• Material supplied:
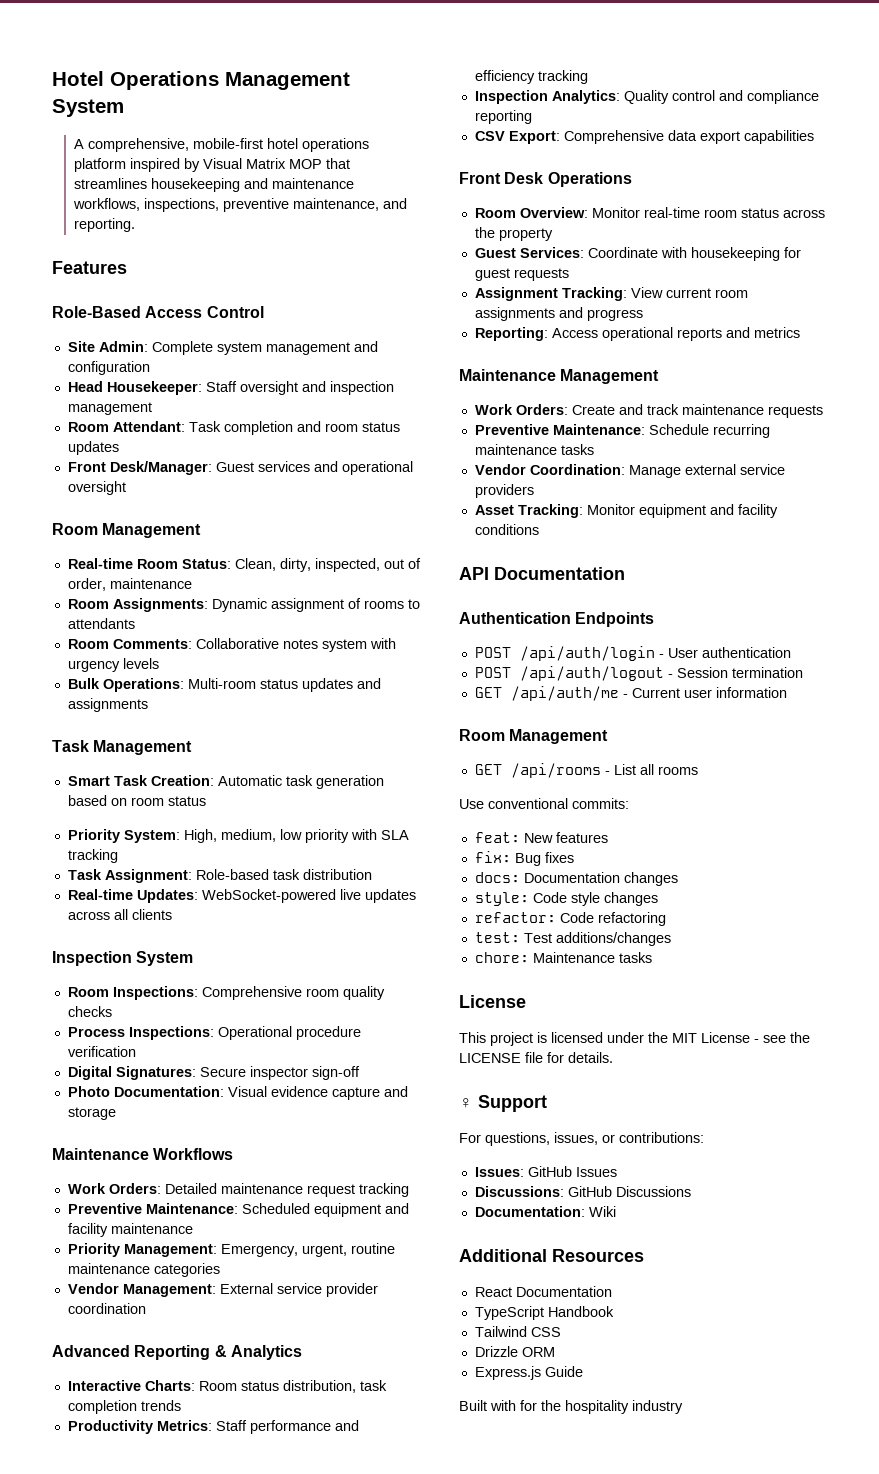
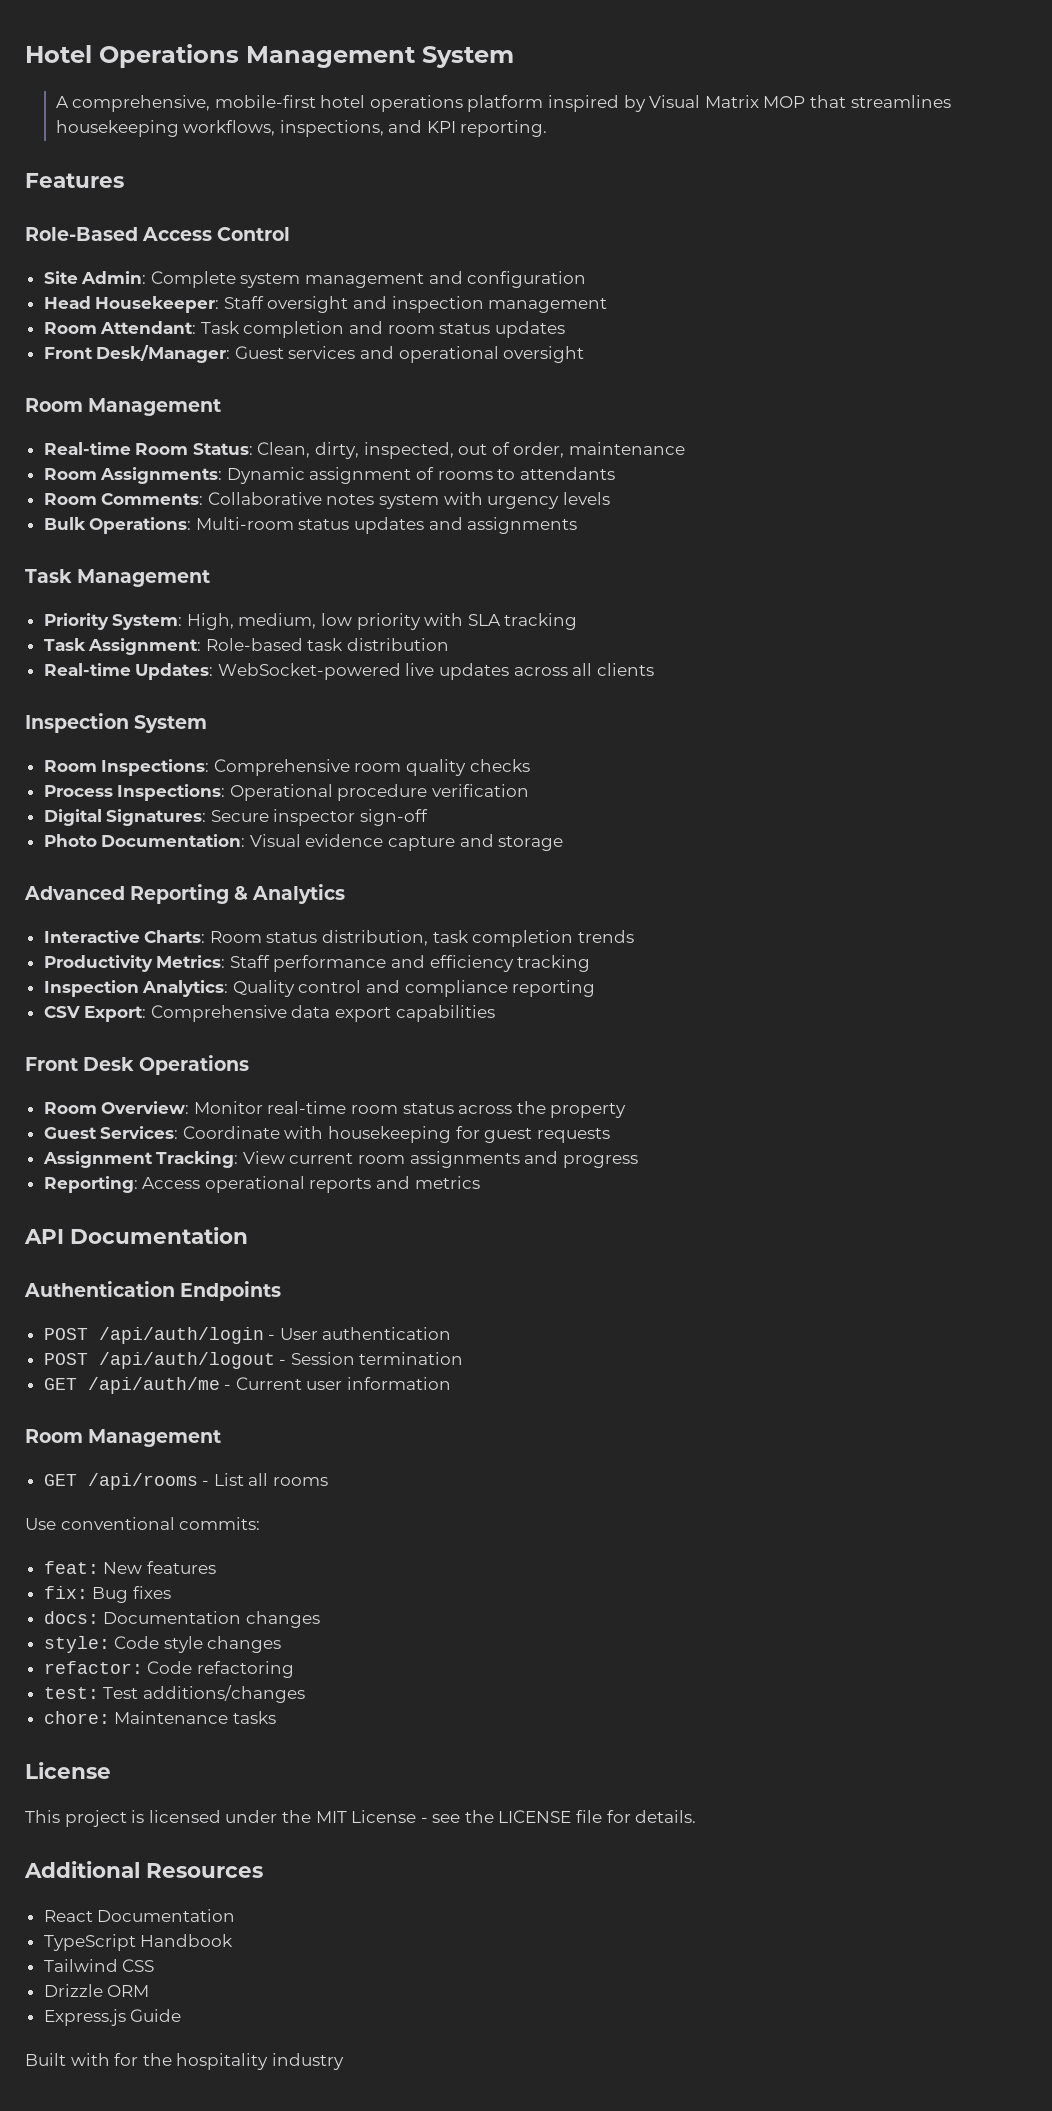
- A comprehensive, mobile-first hotel operations platform inspired by Visual Matrix MOP that streamlines housekeeping and maintenance workflows, inspections, preventive maintenance, and reporting.
+ A comprehensive, mobile-first hotel operations platform inspired by Visual Matrix MOP that streamlines housekeeping workflows, inspections, and KPI reporting.
- Smart Task Creation: Automatic task generation based on room status
- Maintenance Workflows
- Work Orders: Detailed maintenance request tracking
- Preventive Maintenance: Scheduled equipment and facility maintenance
- Priority Management: Emergency, urgent, routine maintenance categories
- Vendor Management: External service provider coordination
- Maintenance Management
- Work Orders: Create and track maintenance requests
- Preventive Maintenance: Schedule recurring maintenance tasks
- Vendor Coordination: Manage external service providers
- Asset Tracking: Monitor equipment and facility conditions
- ♀ Support
- For questions, issues, or contributions:
- Issues: GitHub Issues
- Discussions: GitHub Discussions
- Documentation: Wiki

• What this task involves: What must be returned is the line with "- For questions, issues, or" plus every line after it to the end of the entries, exactly as they appear.

• Expected answer:
- For questions, issues, or contributions:
- Issues: GitHub Issues
- Discussions: GitHub Discussions
- Documentation: Wiki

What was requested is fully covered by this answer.